** What is being asked **
Go through the listing and copy each line that has the string "Marka" in it.

####################

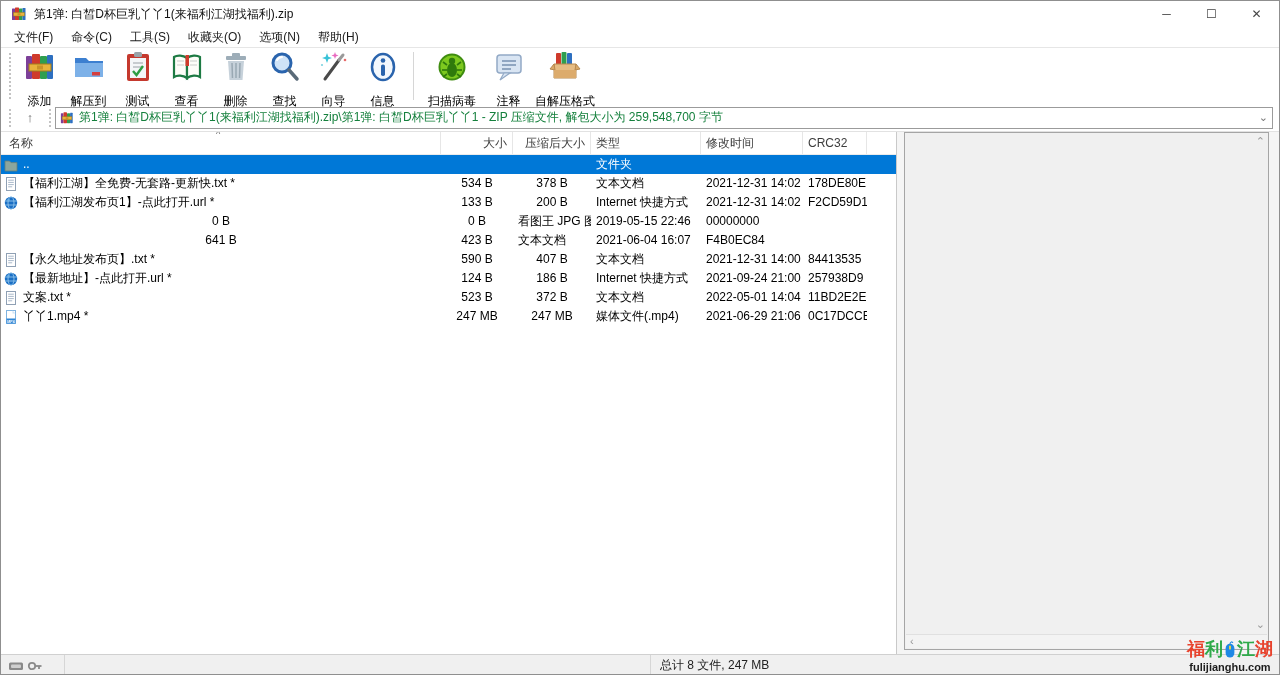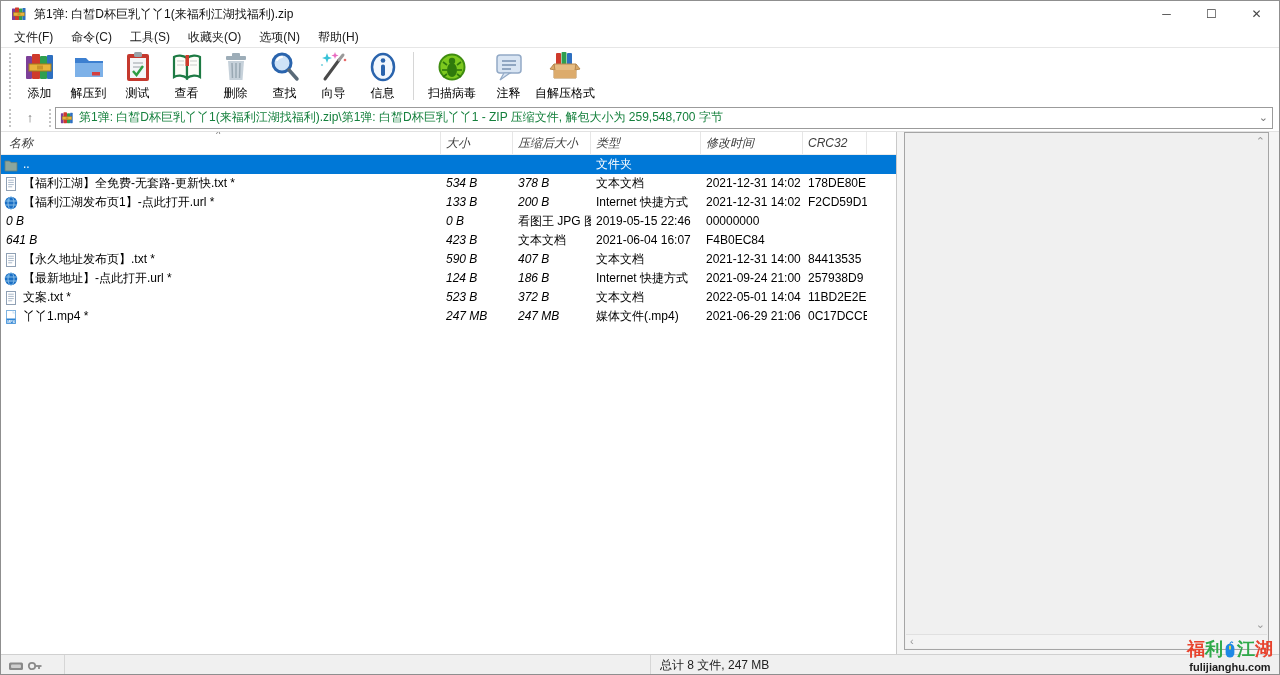--- a/index.html
+++ b/index.html
@@ -16,46 +16,46 @@
   
   .menubar { height:21px; display:flex; align-items:center; background:#fff; border-bottom:1px solid #e6e6e6; padding-left:4px; }
   .menubar .mitem { font-size:12px; color:#1a1a1a; padding:0 9px; line-height:21px; }
 
   
   .toolbar { height:56px; display:flex; align-items:flex-start; background:#fff; padding-left:8px; position:relative; }
   .tb-handle { border-left:2px dotted #c3c3c3; height:46px; margin:5px 4px 0 0; }
   .tbtn { width:49px; display:flex; flex-direction:column; align-items:center; padding-top:3px; }
   .tbtn.wide { width:64px; }
   .tbtn svg { width:32px; height:32px; }
-  .tbtn .tlabel { font-size:12px; color:#000; margin-top:2px; white-space:nowrap; }
+  .tbtn .tlabel { font-size:12px; color:#000; margin-top:10px; white-space:nowrap; }
   .tb-sep { width:1px; background:#d6d6d6; height:48px; margin:4px 6px 0 6px; }
 
   
   .addressbar { height:28px; display:flex; align-items:center; background:#fff; padding:0 6px 0 4px; border-bottom:1px solid #e2e2e2; }
   .ab-handle { border-left:2px dotted #c3c3c3; height:18px; margin:0 4px; }
   .upbtn { width:30px; height:22px; text-align:center; line-height:22px; font-size:13px; color:#666; }
   .combo { flex:1; height:22px; background:#fff; border:1px solid #9b9b9b; display:flex; align-items:center; padding:0 4px; overflow:hidden; }
   .combo .cicon { width:14px; height:14px; margin-right:5px; flex:none; }
   .combo .ctext { font-size:12px; color:#15803d; white-space:nowrap; overflow:hidden; flex:1; }
   .combo .carrow { color:#777; font-size:11px; flex:none; padding-left:4px; }
 
   
   .main { display:flex; height:522px; background:#f5f5f5; }
   .filelist { width:898px; background:#fff; border-right:1px solid #c9c9c9; overflow:hidden; }
-  .hdr { display:grid; grid-template-columns:440px 72px 78px 110px 102px 64px 31px; height:23px; position:relative; border-bottom:1px solid #ececec; background:#fff;font-style:italic; }
+  .hdr { display:grid; grid-template-columns:440px 72px 78px 110px 102px 64px 31px; height:23px; position:relative; border-bottom:1px solid #ececec; background:#fff; }
   .hdr .hcell { font-size:12px; color:#3d3d3d; line-height:22px; border-right:1px solid #e6e6e6; padding:0 5px; overflow:hidden; white-space:nowrap; }
   .hdr .hname { padding-left:8px; }
-  .hdr .num { }
+  .hdr .num { text-align:right; }
   .sortglyph { position:absolute; left:215px; top:-3px; font-size:9px; color:#666; }
   .row { display:grid; grid-template-columns:440px 72px 78px 110px 102px 64px 31px; height:19px; }
   .row .cell { font-size:12px; line-height:19px; color:#000; padding:0 5px; white-space:nowrap; overflow:hidden; }
   .row .name { display:flex; align-items:center; padding-left:3px; }
   .row .name .ficon { width:14px; height:14px; margin-right:5px; flex:none; }
   .row .name .ficon svg { width:14px; height:14px; display:block; }
-  .row .num { text-align:left;font-style:italic; }
+  .row .num { text-align:center; }
   .row.selected { background:#0078d7; }
   .row.selected .cell { color:#fff; }
 
   .splitter { width:7px; background:#f5f5f5; }
   .comment-wrap { width:365px; padding-top:0; }
   .comment { position:relative; width:365px; height:518px; background:#f0f0f0; border:1px solid #a5a5a5; }
   .comment .ctext2 { font-size:12px; color:#111; padding:2px 4px; }
   .vscroll-up { position:absolute; top:2px; right:3px; color:#9a9a9a; font-size:11px; }
   .vscroll-dn { position:absolute; bottom:18px; right:3px; color:#9a9a9a; font-size:11px; }
   .hscroll { position:absolute; left:1px; right:1px; bottom:1px; height:14px; background:#f3f3f3; border-top:1px solid #e0e0e0; }

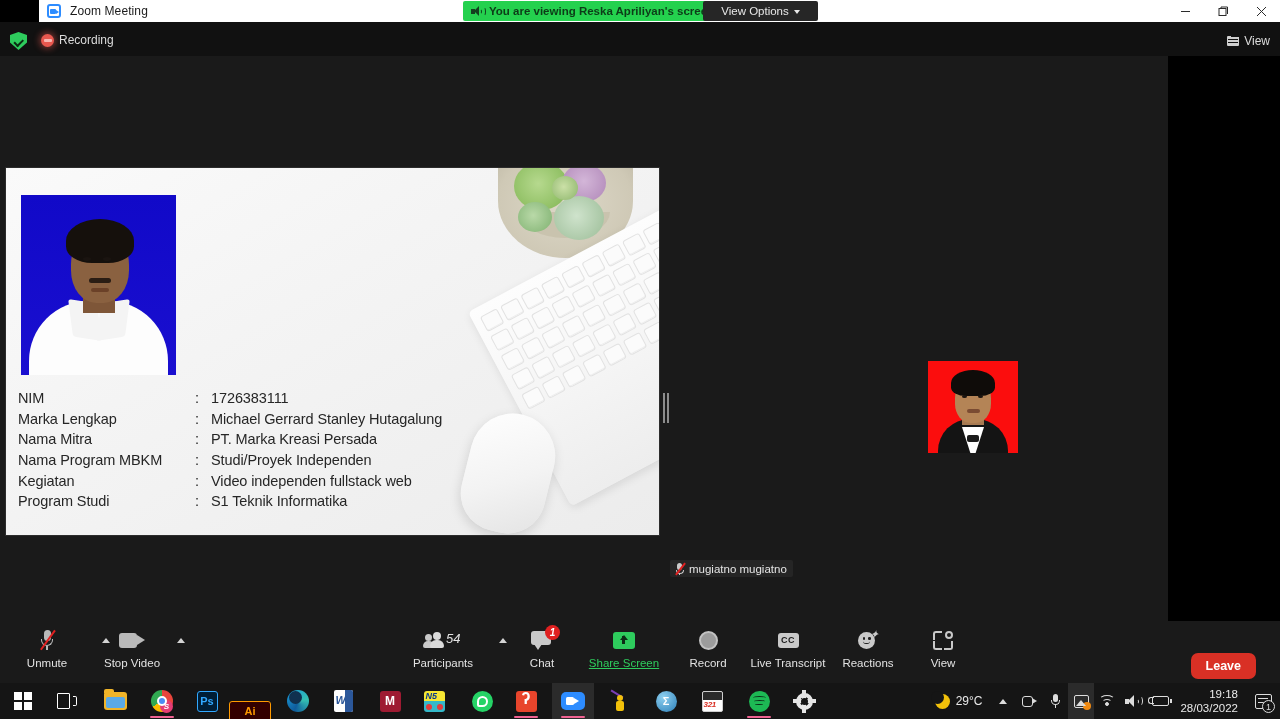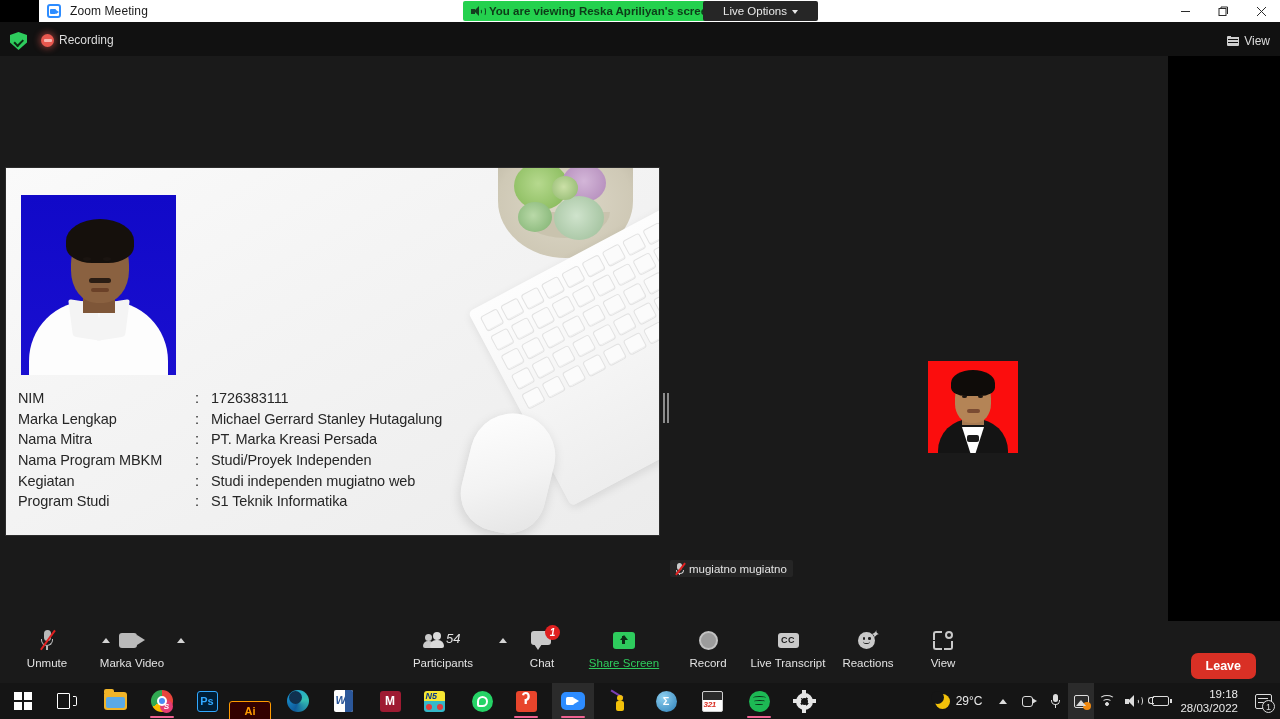--- a/index.html
+++ b/index.html
@@ -492,21 +492,21 @@
     <div class="spk">
       <div class="body"></div>
         <div class="cone"></div>
         <div class="w1"></div>
         <div class="w2"></div>
     </div>
     <div class="txt">You are viewing Reska Apriliyan's screen</div>
   </div>
 
   <div class="view-options">
-    <span class="lbl">Live Options</span>
+    <span class="lbl">View Options</span>
     <span class="chev-d"></span>
   </div>
 
   <div class="wincontrols">
     <div class="wc">
       <svg width="11" height="11" viewBox="0 0 11 11">
           <line x1="1" y1="5.5" x2="10" y2="5.5" stroke="#2b2b2b" stroke-width="1"></line>
         </svg>
     </div>
     <div class="wc">
@@ -634,21 +634,21 @@
           <span class="fvalue">PT. Marka Kreasi Persada</span>
         </div>
         <div class="frow">
           <span class="flabel">Nama Program MBKM</span>
           <span class="fcolon">:</span>
           <span class="fvalue">Studi/Proyek Independen</span>
         </div>
         <div class="frow">
           <span class="flabel">Kegiatan</span>
           <span class="fcolon">:</span>
-          <span class="fvalue">Studi independen mugiatno web</span>
+          <span class="fvalue">Video independen fullstack web</span>
         </div>
         <div class="frow">
           <span class="flabel">Program Studi</span>
           <span class="fcolon">:</span>
           <span class="fvalue">S1 Teknik Informatika</span>
         </div>
       </div>
     </div>
 
     <div class="drag-handle">
@@ -695,21 +695,21 @@
     </div>
 
     <div class="tool" style="left:95px">
       <span class="glyph">
         <span class="cam-big">
             <i class="bd"></i>
             <i class="ln"></i>
           </span>
         <span class="caret" style="left:58px; top:11px"></span>
       </span>
-      <span class="label">Marka Video</span>
+      <span class="label">Stop Video</span>
     </div>
 
     <div class="tool" style="left:406px">
       <span class="glyph">
         <span class="ppl">
           <i class="h1"></i>
             <i class="b1"></i>
             <i class="h2"></i>
             <i class="b2"></i>
           <i class="cnt">54</i>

####################

** Result **
           <span class="fvalue">PT. Marka Kreasi Persada</span>
-      <span class="label">Marka Video</span>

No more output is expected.